Monitor connected with USB-C blanks at desktop (Apple Studio Display)

Hello. I have an Apple Studio Display – it’s a 5K 60Hz monitor with built-in speakers and a webcam. It has a single Thunderbolt port for input. Brightness and volume are only controllable through software :roll_eyes:.

My graphics card is an AMD Radeon 6900XT ; it has 2 DisplayPorts (1.4a) and 1 USB-C port. I suspect the USB port is 20 Gbps speed. Display Stream Compression (DSC) is available over the DP ports, and I suspect it’s also available over the USB-C port. I connect the two with a Thunderbolt 4 cable.

Goal : I’d like to get Manjaro working at the monitor’s full 5120x2880 resolution (@60Hz) using the USB-C port on the graphics card. The DisplayPorts work fine (full 5K), but using DP I can’t use the speakers or webcam, nor can I adjust the volume/brightness. (I have to boot into Windows to adjust these, then boot back into Manjaro every time).

The Good : This all works in Windows. :slight_smile: The Windows drivers (?) for this graphics card must be able to use Display Stream Compression (DSC) to fit all the traffic over the USB connection. Webcam, speakers, etc. So, that’s very nice, and shows it can be done.

The Bad : With Manjaro, the screen works during UEFI and GRUB, but then “blanks” at the display manager or desktop. No backlight, no signal. I’ve tried this from a Live USB (XFCE, Gnome and KDE from the current web site), and with a freshly installed KDE setup as well (kernels 5.15, 5.19, 6.0, and 6.1-rc) (I set these up using a DP cable so I could see what I was doing). Also Fedora and Ubuntu for good measure. When I SSH in to this setup I can’t see any glaring errors in any log files (xorg, dmesg, systemd journal, etc). The desktop is actually running and can be interacted with, I just can’t see it. I can tell that the speakers are working by adjusting the volume from my keyboard. No amount of xrandr/xorg-related stuff makes a difference. With “nomodeset” as a kernel argument I get a little further into init, and the screen stays on, but it stops at “Reached target Graphical Interface”.

My suspicion is that Display Stream Compression isn’t working, for some reason. At the point (I think?) where the desktop manager (SDDM usually, for me) takes over, the monitor stops responding.

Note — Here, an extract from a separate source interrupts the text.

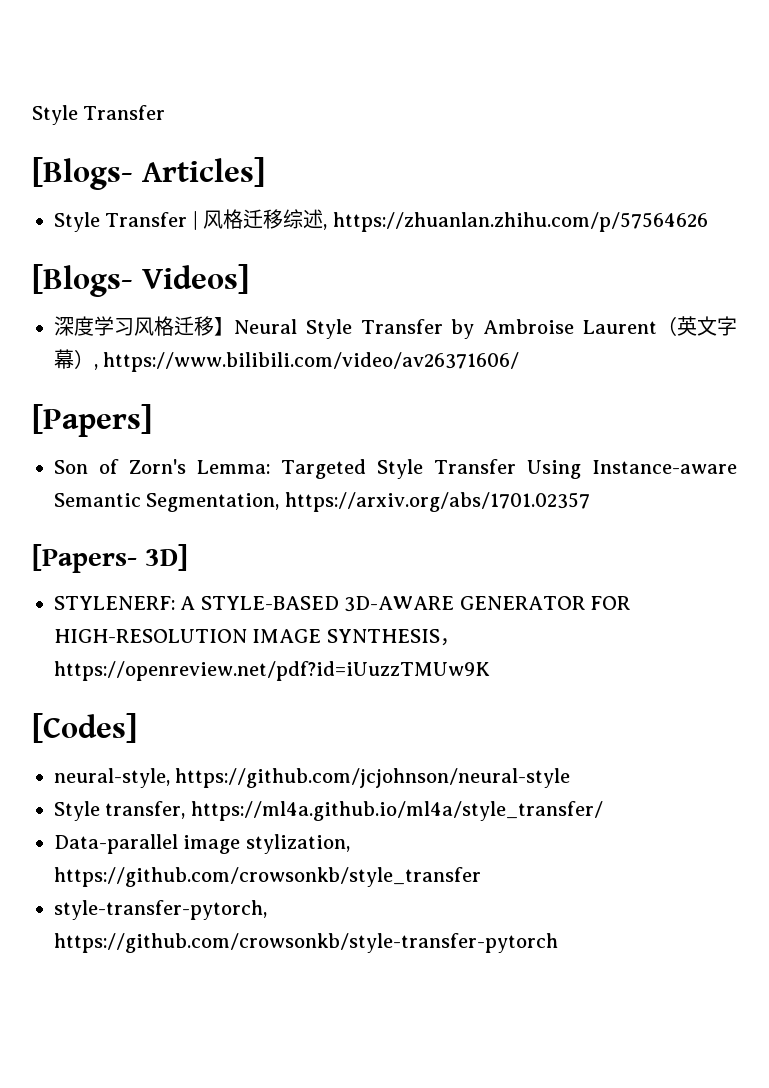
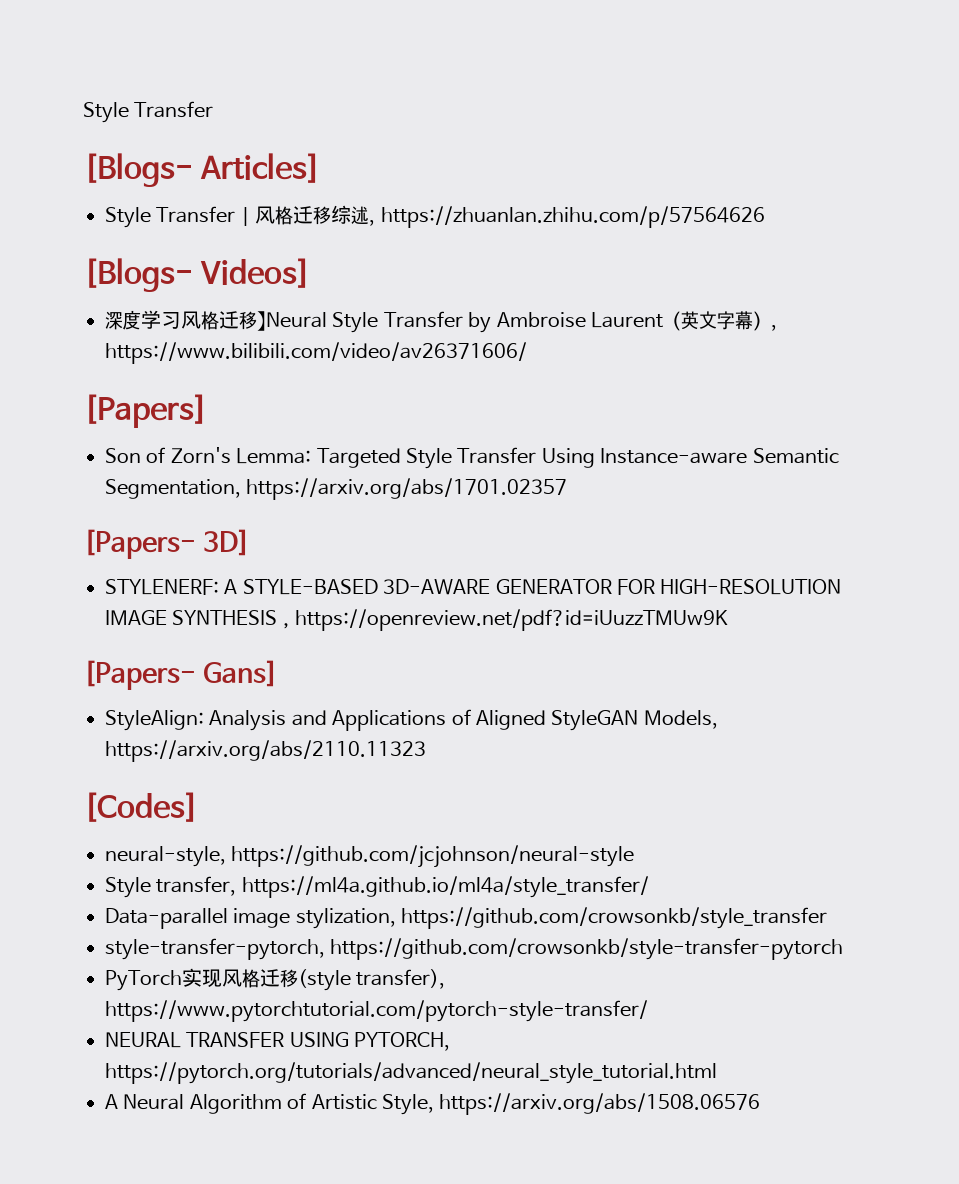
(490, 671) none -> [83,660,279,690] [105,709,718,731] [105,740,426,762] // [Papers- Gans] // StyleAlign: Analysis and Applications of Aligned StyleGAN Models, https://arxiv.org/abs/2110.11323
(558, 943) none -> [105,968,446,991] [105,1000,648,1022] [105,1032,451,1051] [105,1062,717,1084] [105,1093,761,1115] // PyTorch实现风格迁移(style transfer), https://www.pytorchtutorial.com/pytorch-style-transfer/ // NEURAL TRANSFER USING PYTORCH, https://pytorch.org/tutorials/advanced/neural_style_tutorial.html // A Neural Algorithm of Artistic Style, https://arxiv.org/abs/1508.06576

I’d be grateful if someone could point me in the right direction for how to even start debugging this. AMD driver forums? Kernel forums? Happy to get into the weeds here also, with anyone who wants to explore. Thank you.

and that’s how it is designed by apple. you have to use the usb-protocol to use the apple-display. you cannot use a hdmi/dp port to connect the apple-display, you have to use the usb-3 protocol.

btw.: the protocol limits 4k@30fps. that’s the maximum bandwith

Paul, did you manage to solve this? Facing a similar problem while using gnome (KDE works).

I had this same issue in both LightDM and Gnome. I believe its just these display managers failing to detect the correct default resolution.

I figured this out by plugging in a second monitor. On the second monitor I ran xrandr and noticed that the default resolution detected for the Studio Display was 2560x2880, which is not a valid resolution for this monitor AFAIK.

$ xrandr
...
HDMI-0 connected 1920x1080+640+2880 (normal left inverted right x axis y axis) 340mm x 190mm
...
USB-C-0 connected primary 2560x2880+0+0 (normal left inverted right x axis y axis) 600mm x 330mm
   5120x2880     60.00 +
   3840x2160     60.00
   2560x2880     60.00*
   2560x1440     60.00
   1920x1080     60.00

Given it already seems to detect that 5120x2880 is a valid resolution, just setting that existing xrandr mode worked for me. I got this queued up in my terminal, disconnected the second monitor, and then hit enter and the display works as expected.

$ xrandr --output USB-C-0 --mode 5120x2880 --rate 60

However, this is temporary and will be lost when you log out. Now that you can see your desktop, you can figure out how to persist / automatically apply this resolution for the display manager of your choice.